## Prompt:
Transcribe only what runs from the line containing "08/18/2017: none -> 55" through the final line below, exactly, and leave every picture out.

(Image comparison data)
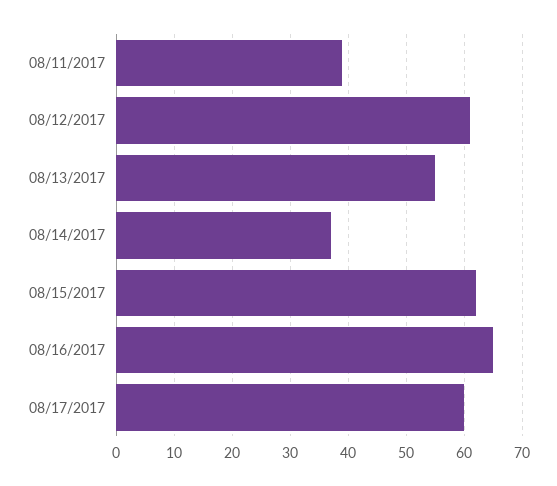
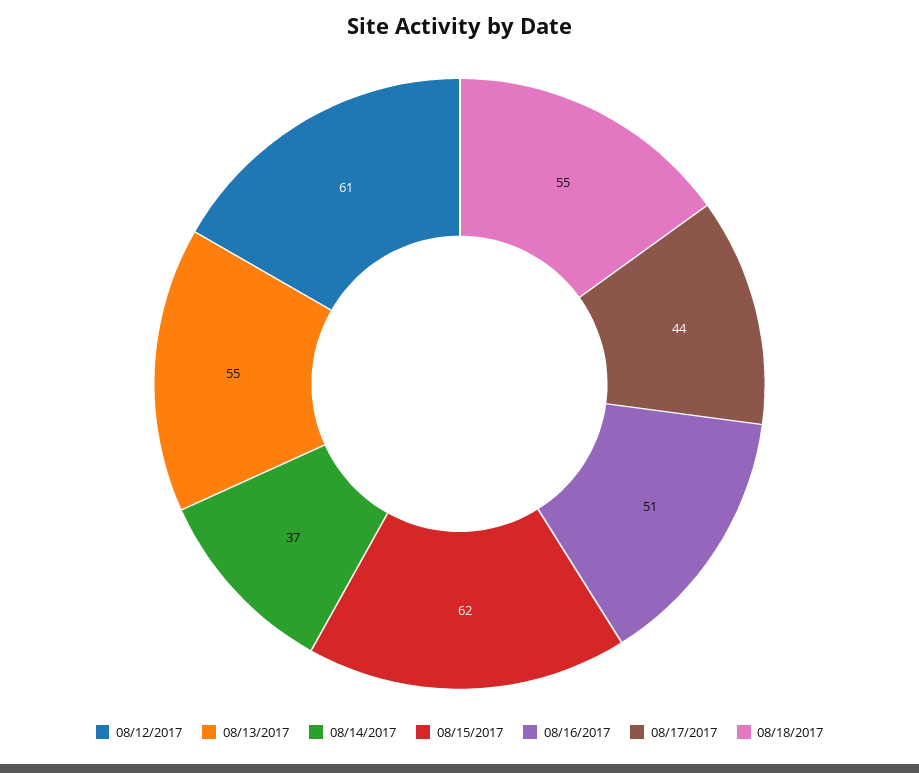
08/11/2017: 40 -> none
08/16/2017: 65 -> 51
08/17/2017: 60 -> 44
08/18/2017: none -> 55

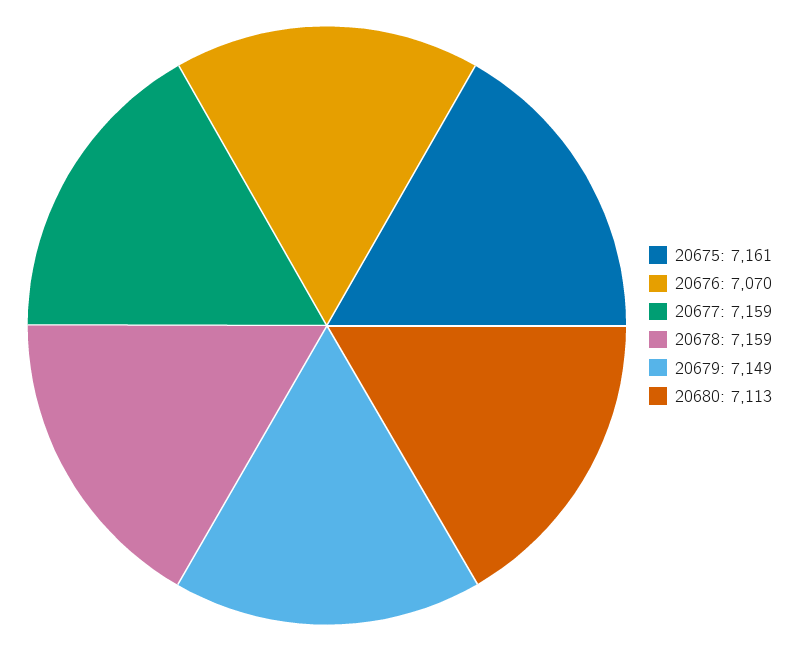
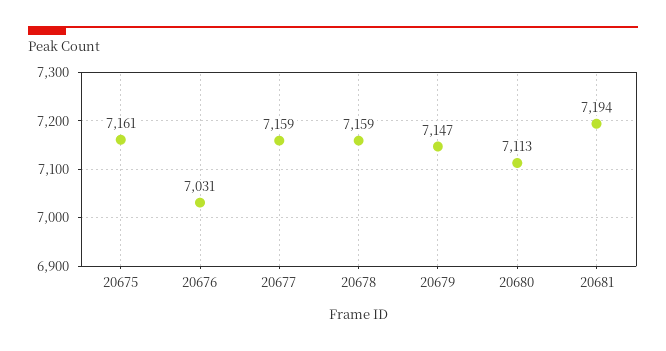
20676: 7070 -> 7031
20679: 7149 -> 7147
20681: none -> 7194

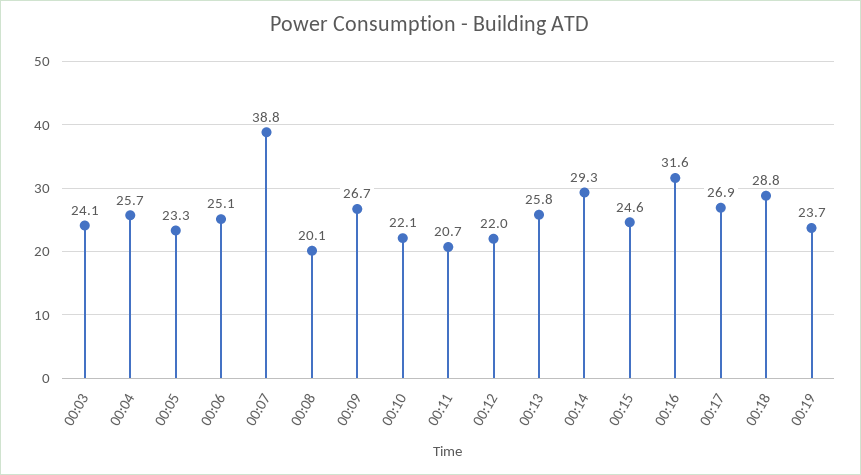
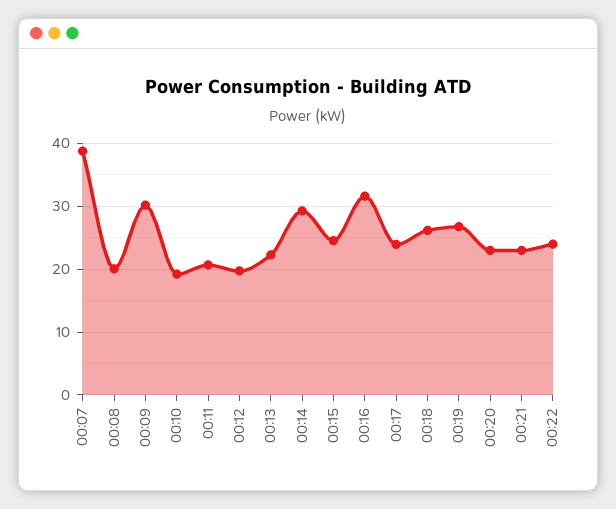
00:03: 24.1 -> none
00:04: 25.7 -> none
00:05: 23.3 -> none
00:06: 25.1 -> none
00:09: 26.7 -> 30
00:10: 22.1 -> 19
00:12: 22 -> 20
00:13: 25.8 -> 22
00:17: 26.9 -> 24
00:18: 28.8 -> 26
00:19: 23.7 -> 27
00:20: none -> 23
00:21: none -> 23
00:22: none -> 24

## Answer section:
08/18/2017: none -> 55

20676: 7070 -> 7031
20679: 7149 -> 7147
20681: none -> 7194

00:03: 24.1 -> none
00:04: 25.7 -> none
00:05: 23.3 -> none
00:06: 25.1 -> none
00:09: 26.7 -> 30
00:10: 22.1 -> 19
00:12: 22 -> 20
00:13: 25.8 -> 22
00:17: 26.9 -> 24
00:18: 28.8 -> 26
00:19: 23.7 -> 27
00:20: none -> 23
00:21: none -> 23
00:22: none -> 24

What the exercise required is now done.